Input for this task.
________________________________________
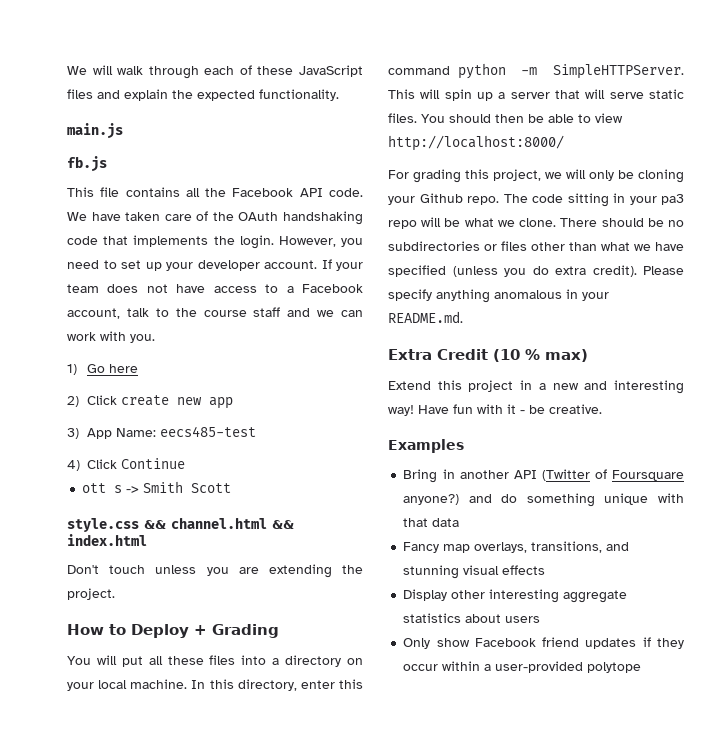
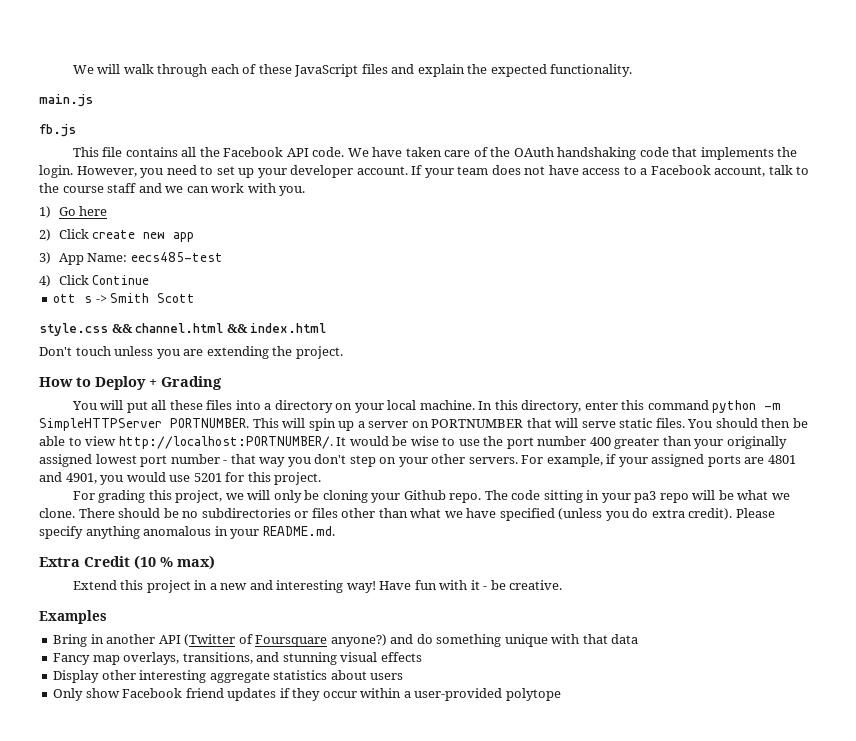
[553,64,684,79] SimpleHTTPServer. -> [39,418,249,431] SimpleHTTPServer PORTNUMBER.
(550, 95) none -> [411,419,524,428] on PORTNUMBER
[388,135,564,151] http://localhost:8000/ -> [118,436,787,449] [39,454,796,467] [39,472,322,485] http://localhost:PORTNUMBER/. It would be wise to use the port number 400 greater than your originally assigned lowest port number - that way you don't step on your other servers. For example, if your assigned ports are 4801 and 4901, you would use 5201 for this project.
________________________________________
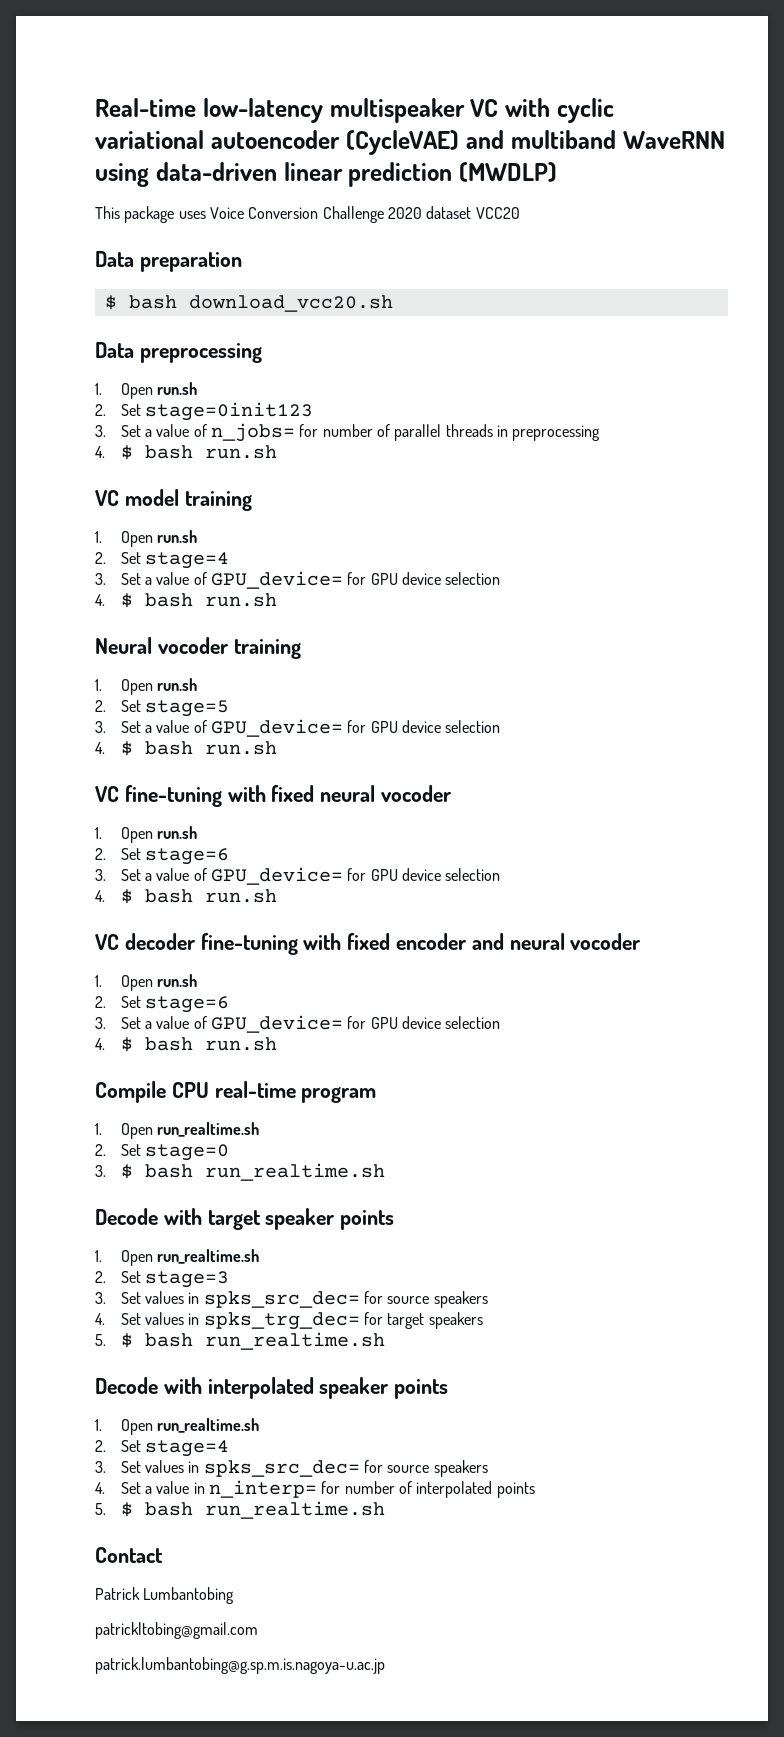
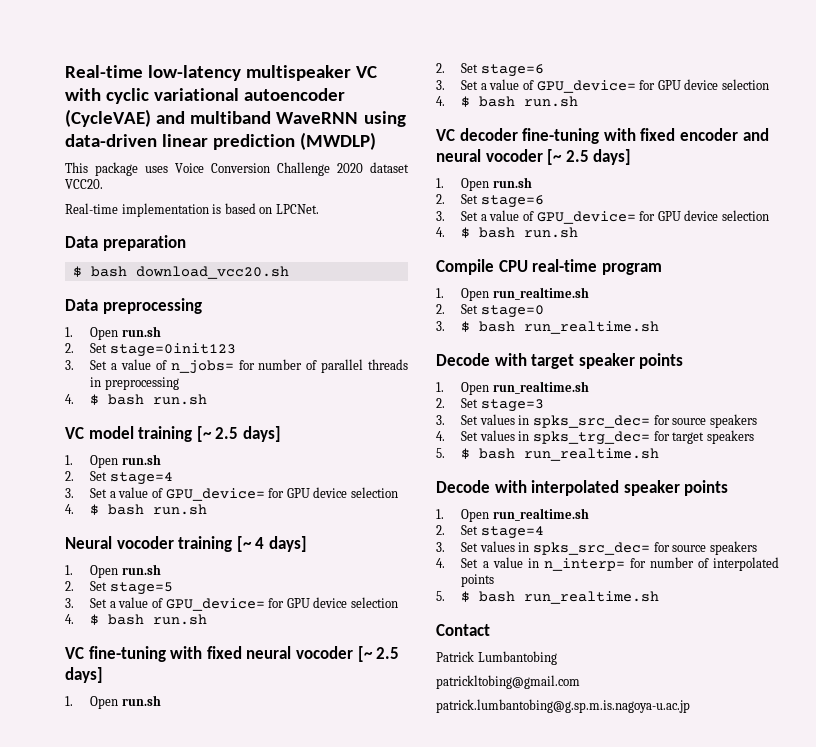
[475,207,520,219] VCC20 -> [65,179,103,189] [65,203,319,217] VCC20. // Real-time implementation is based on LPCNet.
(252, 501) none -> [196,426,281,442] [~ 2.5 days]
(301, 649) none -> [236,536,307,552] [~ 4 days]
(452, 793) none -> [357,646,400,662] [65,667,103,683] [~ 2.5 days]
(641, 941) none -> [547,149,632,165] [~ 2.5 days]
________________________________________
Give the exact lines, and only those, from the line containing "[553,64,684,79] SimpleHTTPServer. ->" through the line containing "[388,135,564,151] http://localhost:8000/ ->" in the entries above.

Response.
[553,64,684,79] SimpleHTTPServer. -> [39,418,249,431] SimpleHTTPServer PORTNUMBER.
(550, 95) none -> [411,419,524,428] on PORTNUMBER
[388,135,564,151] http://localhost:8000/ -> [118,436,787,449] [39,454,796,467] [39,472,322,485] http://localhost:PORTNUMBER/. It would be wise to use the port number 400 greater than your originally assigned lowest port number - that way you don't step on your other servers. For example, if your assigned ports are 4801 and 4901, you would use 5201 for this project.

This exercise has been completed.